Do you have a favourite tree? Perhaps it’s the knotty beech in Tehidy Woods, near Camborne, or the Nearly Home Trees as you cross the Tamar near Launceston. Maybe you have made a pilgrimage to see the Darley Oak, on the edge of Bodmin Moor – reputedly Cornwall’s oldest tree at close to 1,000 years old. 

Since writing a book about trees, author Wyl Menmuir has found himself bombarded by friends, relatives – anyone, really – who want to tell him about their favourite trees. “It’s a brilliant discussion to have,” he says.

“Everyone has a connection to a tree in their lives. They are markers. We go and see them year in, year out. We judge how much they have grown or stayed the same.” 

Wyl’s last book, The Draw of the Sea, saw him go wild swimming, freediving, walrus watching, pilot gig rowing and lobster potting, planing bellyboards and seeking shells, all off the coast of Cornwall and Scilly. 

The Heart of the Woods is its inland counterpart. This time, Wyl travels the length of Britain and Ireland to meet the people who plant trees, the ecologists who study them, and the craftsmen and women who shape beautiful objects from their wood. 

He indulges in forest bathing in Northumberland, tracks down a clootie well in the Scottish Highlands, finds a hidden fragment of oceanic rainforest in County Clare, and makes a pilgrimage to a sacred forest in Tokyo. 

He contrasts his father’s fledgling woodland in North Wales, which inspired the book, with an ancient yew grove on the England-Wales border, and scares himself silly in Shropshire by wandering woodlands at night. 

Closer to home, he explores woodland burial and willow coffin weaving at Pensilva in south-east Cornwall, goes a-wassailing in St Day, near Redruth, and meets Truro boatbuilder Luke Powell. 

The Heart of the Woods book cover
The Heart of the Woods book cover (Aurum Press)

We chat in Truro’s Victoria Gardens, in the company of 15-month-old Border Collie/poodle cross (a “bordoodle” for short, but Wyl seems rather embarrassed by the term).

We are surrounded by trees of all kinds and shades of green. Among them is a shirtless man practising what looks like tai chi. As well as distracting me terribly from the task in hand, he is the living embodiment of the varied ways in which people like to use trees and woodland. 

“It’s why people were so upset about the felling of the Sycamore Gap tree,” says Wyl. “Picnics and engagements have taken place under it. So many people have attached stories to it. 

“Its absence opens up a new conversation. It was striking as the only tree there, and it’s now a treeless landscape. It’s a springboard to talk about why, as a nation, we are so rubbish at having trees.”

At the heart of this conundrum are our competing priorities. “We want places to walk in, where life can flourish, but we also want to grow timber and hunt,” he muses. 

And we want to travel further and faster, leading to HS2 cutting an irreversible swathe through ancient woodlands. 

“I suspect we still don’t understand the importance of woodland, in the same way we don’t understand what we’ve done to the sea,” adds Wyl. “The underlying message is that we need to look after this place a whole lot better. Without trees, we are screwed.” 

He waxes lyrical about the fairy doors in Truro’s Coosebean Woods – John Rowe was given a Truro Civic Award for creating them. “I didn’t like things added to woodlands until I met John,” Wyl admits. 

“He told me about the people who asked him to commemorate loved ones, and the stories attached to them. It changed my mind. Now I go there with my dog, Enys, and it’s nice to hear the children laugh, running around, engaging with woodland in a way they might not otherwise. 

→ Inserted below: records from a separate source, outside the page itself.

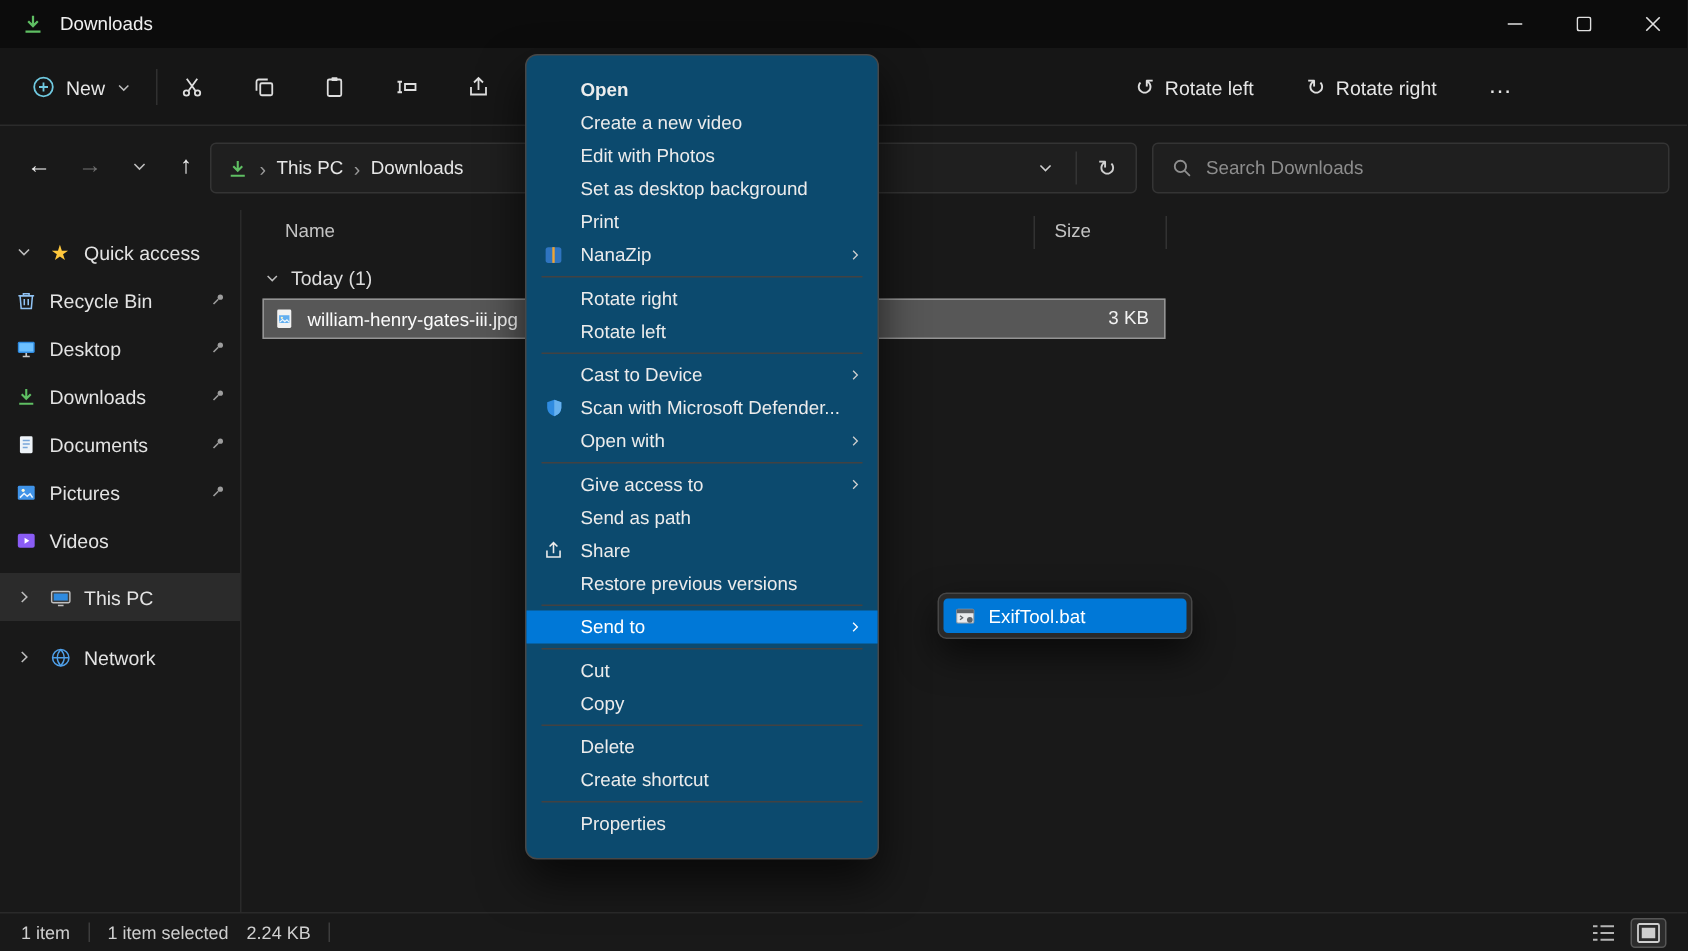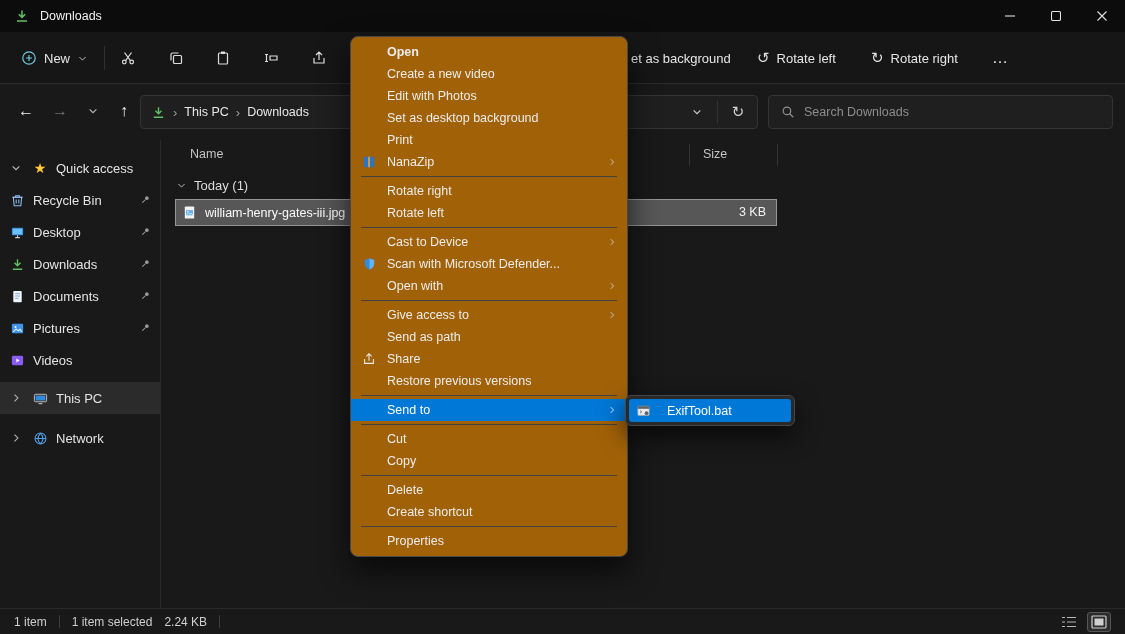"Open" .menu { background: #a16207 -> #0c4a6e; padding: 4px 0 -> 12px 0; width: 278px -> 236px }
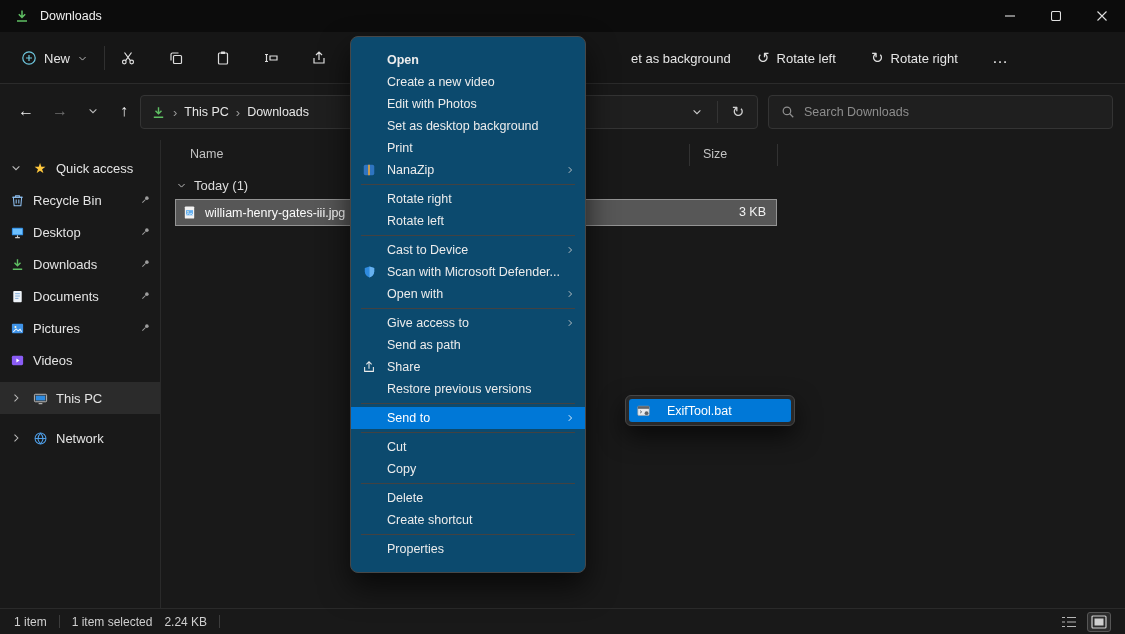"et as background" div.cb-item { html: <div> <span>et as background</span> </div> -> none }
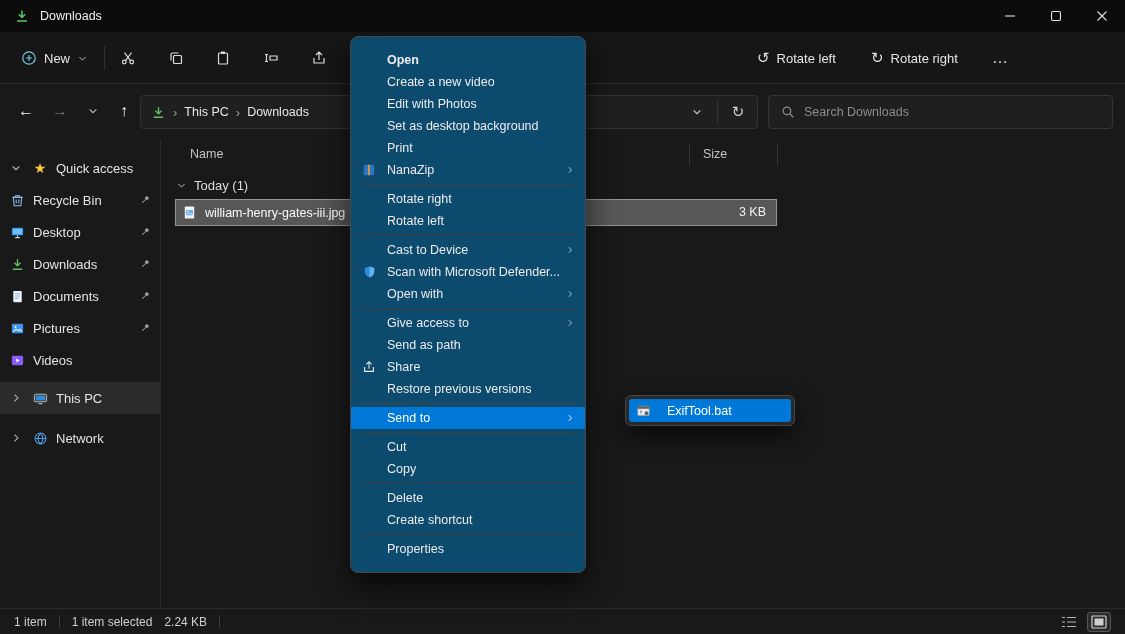"ExifTool.bat" .smi { gap: 16px -> 8px }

“When I first went to Coosebean, the woods were scrappy and people had dumped stuff there. People look after them now, and you can see the work that has gone into it.”

One of his favourite chapters concerns Pentiddy, a woodland, small-holding and natural burial site at Pensilva on the south-eastern fringes of Bodmin Moor. Owners Ele and Anthony Waters believe all those buried in the woodland are contributing to its eco-system: “That woodland will have a bit of all those people in it, and therefore a connection to it.” 

“We don’t often talk about death, despite its inevitability, but it doesn’t need to be morbid,” Wyl says. “The woodland gives us a vehicle to do that.” 

In the long-term, as a result of his research, he has signed himself (and, by association, his family) up to the Association of Pole-Lathe Turners and Green Woodworkers (aka bodgers). Will they all be going to the Bodgers’ Ball? “If I do, it will be on my own,” he laughs.